Visuelle Steuerungserkennung (OmniParser)

Wir unterstützen auch die visuelle Steuerungserkennung mit OmniParser-v2. Diese Methode ist nützlich, um benutzerdefinierte Steuerelemente in der Anwendung zu erkennen, die von Standard-UIA-Methoden möglicherweise nicht erkannt werden. Die visuelle Steuerungserkennung verwendet Computer-Vision-Techniken, um UI-Elemente anhand ihres visuellen Erscheinungsbilds zu identifizieren und mit ihnen zu interagieren.

Bereitstellung

Klonen Sie auf Ihrem Remote-GPU-Server das OmniParser-Repository

git clone https://github.com/microsoft/OmniParser.git

Starten Sie den omniparserserver-Dienst

cd OmniParser/omnitool/omniparserserver
python gradio_demo.py

Dies gibt Ihnen eine Kurz-URL

* Running on local URL:  http://0.0.0.0:7861
* Running on public URL: https://xxxxxxxxxxxxxxxxxx.gradio.live

Hinweis: Wenn Sie Fragen zur Bereitstellung von OmniParser haben, werfen Sie bitte einen Blick auf die README aus dem OmniParser-Repository.

Konfiguration

Nachdem Sie das OmniParser-Modell bereitgestellt haben, müssen Sie die OmniParser-Einstellungen in der Datei config.yaml konfigurieren.

OMNIPARSER: {
  ENDPOINT: "<YOUR_END_POINT>", # The endpoint for the omniparser deployment
  BOX_THRESHOLD: 0.05, # The box confidence threshold for the omniparser, default is 0.05
  IOU_THRESHOLD: 0.1, # The iou threshold for the omniparser, default is 0.1
  USE_PADDLEOCR: True, # Whether to use the paddleocr for the omniparser
  IMGSZ: 640 # The image size for the omniparser
}

Um das Filtern von Symbolsteuerelementen zu aktivieren, müssen Sie CONTROL_BACKEND in der Datei config_dev.yaml auf ["omniparser"] setzen.

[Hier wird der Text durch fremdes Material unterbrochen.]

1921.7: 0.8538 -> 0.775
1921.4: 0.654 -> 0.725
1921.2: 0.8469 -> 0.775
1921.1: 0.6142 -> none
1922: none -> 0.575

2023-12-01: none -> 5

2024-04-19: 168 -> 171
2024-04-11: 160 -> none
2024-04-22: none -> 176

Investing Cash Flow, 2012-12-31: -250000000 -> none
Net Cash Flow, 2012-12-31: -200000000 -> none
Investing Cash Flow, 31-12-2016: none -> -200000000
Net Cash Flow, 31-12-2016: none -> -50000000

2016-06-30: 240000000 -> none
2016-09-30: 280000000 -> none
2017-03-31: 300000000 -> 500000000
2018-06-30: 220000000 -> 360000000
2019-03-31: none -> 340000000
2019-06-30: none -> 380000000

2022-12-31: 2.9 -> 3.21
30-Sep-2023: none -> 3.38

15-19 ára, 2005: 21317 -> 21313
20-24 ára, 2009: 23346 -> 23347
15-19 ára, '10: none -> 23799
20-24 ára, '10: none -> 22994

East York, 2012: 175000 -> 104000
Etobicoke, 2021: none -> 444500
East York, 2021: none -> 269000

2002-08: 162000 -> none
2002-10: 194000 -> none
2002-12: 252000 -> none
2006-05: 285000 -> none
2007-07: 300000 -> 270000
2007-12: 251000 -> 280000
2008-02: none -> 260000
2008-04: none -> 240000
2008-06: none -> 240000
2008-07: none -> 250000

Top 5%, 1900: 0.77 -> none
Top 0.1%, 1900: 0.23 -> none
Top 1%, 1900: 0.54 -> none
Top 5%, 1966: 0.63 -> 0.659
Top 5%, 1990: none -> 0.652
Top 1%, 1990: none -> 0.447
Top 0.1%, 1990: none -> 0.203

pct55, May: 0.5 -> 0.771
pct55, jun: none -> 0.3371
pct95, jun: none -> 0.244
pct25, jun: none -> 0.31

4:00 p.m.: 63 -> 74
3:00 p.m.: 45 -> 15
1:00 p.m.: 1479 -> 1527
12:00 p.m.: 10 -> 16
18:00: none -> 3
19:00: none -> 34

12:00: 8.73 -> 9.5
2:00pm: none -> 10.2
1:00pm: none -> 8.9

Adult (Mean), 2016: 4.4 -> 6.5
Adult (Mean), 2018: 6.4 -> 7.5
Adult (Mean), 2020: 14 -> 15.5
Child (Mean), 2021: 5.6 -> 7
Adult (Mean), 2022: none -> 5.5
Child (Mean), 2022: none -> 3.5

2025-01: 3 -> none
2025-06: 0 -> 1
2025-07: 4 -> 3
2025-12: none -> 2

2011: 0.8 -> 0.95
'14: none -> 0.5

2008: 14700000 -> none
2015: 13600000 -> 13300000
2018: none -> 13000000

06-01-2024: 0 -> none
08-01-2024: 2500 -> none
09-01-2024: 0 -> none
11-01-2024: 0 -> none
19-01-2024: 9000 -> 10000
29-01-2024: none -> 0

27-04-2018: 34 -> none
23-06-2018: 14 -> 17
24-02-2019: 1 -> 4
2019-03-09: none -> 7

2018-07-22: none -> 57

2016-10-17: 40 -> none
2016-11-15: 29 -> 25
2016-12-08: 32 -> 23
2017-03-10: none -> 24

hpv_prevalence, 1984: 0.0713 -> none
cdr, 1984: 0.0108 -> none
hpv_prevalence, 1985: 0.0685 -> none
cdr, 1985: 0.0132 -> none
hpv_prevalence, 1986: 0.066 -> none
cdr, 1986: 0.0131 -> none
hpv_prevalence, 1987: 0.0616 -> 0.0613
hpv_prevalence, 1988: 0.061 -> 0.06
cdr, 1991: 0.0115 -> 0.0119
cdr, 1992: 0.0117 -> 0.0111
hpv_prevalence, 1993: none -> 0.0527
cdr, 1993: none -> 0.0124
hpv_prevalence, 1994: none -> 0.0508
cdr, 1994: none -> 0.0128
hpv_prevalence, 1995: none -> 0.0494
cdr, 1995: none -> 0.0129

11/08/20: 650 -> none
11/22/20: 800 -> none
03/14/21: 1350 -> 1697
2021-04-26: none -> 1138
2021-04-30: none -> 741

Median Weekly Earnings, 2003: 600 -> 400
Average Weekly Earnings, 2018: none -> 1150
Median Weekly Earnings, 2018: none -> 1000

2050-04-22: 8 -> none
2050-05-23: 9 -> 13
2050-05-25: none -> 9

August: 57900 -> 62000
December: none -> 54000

CONTROL_BACKEND: ["omniparser"]

Referenz

Die folgenden Klassen werden für die visuelle Steuerungserkennung in OmniParser verwendet

Basen: BasicGrounding

Die Klasse OmniparserGrounding ist eine Unterklasse von BasicGrounding, die zur Darstellung des Omniparser-Grounding-Modells verwendet wird.

`parse_results(results, application_window=None)`

Analysieren Sie die Grounding-Ergebniszeichenkette in eine Liste von Dictionaries mit Steuerelementinformationen.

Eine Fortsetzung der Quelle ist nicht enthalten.